*EXERCISE DETAILS:*
Report back every line of the entries that contains "Score", exactly as written.

(Version comparison data)
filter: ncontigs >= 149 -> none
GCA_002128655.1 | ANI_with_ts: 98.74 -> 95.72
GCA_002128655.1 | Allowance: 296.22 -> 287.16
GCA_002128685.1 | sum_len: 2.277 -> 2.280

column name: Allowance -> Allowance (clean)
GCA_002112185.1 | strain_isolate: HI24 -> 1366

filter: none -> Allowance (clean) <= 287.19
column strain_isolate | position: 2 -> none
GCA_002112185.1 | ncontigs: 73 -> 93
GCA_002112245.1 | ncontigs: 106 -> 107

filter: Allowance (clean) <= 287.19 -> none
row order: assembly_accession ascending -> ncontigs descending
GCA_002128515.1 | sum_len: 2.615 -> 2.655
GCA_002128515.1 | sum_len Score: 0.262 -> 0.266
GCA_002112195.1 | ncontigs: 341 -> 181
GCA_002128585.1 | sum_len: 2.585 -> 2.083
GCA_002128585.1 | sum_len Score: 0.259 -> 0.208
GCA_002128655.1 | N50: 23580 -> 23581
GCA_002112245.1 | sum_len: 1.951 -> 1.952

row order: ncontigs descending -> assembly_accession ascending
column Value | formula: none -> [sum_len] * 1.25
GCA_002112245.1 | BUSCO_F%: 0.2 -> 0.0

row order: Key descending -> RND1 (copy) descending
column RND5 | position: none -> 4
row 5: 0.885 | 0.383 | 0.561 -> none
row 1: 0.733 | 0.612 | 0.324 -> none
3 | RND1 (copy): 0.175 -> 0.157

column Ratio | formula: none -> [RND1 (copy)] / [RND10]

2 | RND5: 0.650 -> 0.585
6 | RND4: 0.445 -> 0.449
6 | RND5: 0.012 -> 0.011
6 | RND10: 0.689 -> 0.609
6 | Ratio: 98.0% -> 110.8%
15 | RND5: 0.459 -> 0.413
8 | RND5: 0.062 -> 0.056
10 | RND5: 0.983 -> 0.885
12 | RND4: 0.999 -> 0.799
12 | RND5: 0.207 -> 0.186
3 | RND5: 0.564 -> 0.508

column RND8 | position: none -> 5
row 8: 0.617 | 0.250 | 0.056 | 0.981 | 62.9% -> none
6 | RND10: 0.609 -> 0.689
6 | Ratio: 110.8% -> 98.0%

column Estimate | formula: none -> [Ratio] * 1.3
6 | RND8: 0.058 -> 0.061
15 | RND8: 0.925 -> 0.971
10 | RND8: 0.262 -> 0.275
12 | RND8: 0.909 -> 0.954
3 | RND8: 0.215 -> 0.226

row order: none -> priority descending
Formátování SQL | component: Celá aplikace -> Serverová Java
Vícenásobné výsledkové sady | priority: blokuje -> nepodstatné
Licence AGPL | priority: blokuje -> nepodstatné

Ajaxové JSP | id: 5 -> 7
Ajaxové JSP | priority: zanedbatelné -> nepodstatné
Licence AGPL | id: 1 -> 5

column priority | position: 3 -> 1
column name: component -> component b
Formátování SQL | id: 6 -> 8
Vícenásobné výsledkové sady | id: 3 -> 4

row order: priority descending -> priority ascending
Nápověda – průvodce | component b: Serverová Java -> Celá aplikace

*EXERCISE RESULT:*
GCA_002128515.1 | sum_len Score: 0.262 -> 0.266
GCA_002128585.1 | sum_len Score: 0.259 -> 0.208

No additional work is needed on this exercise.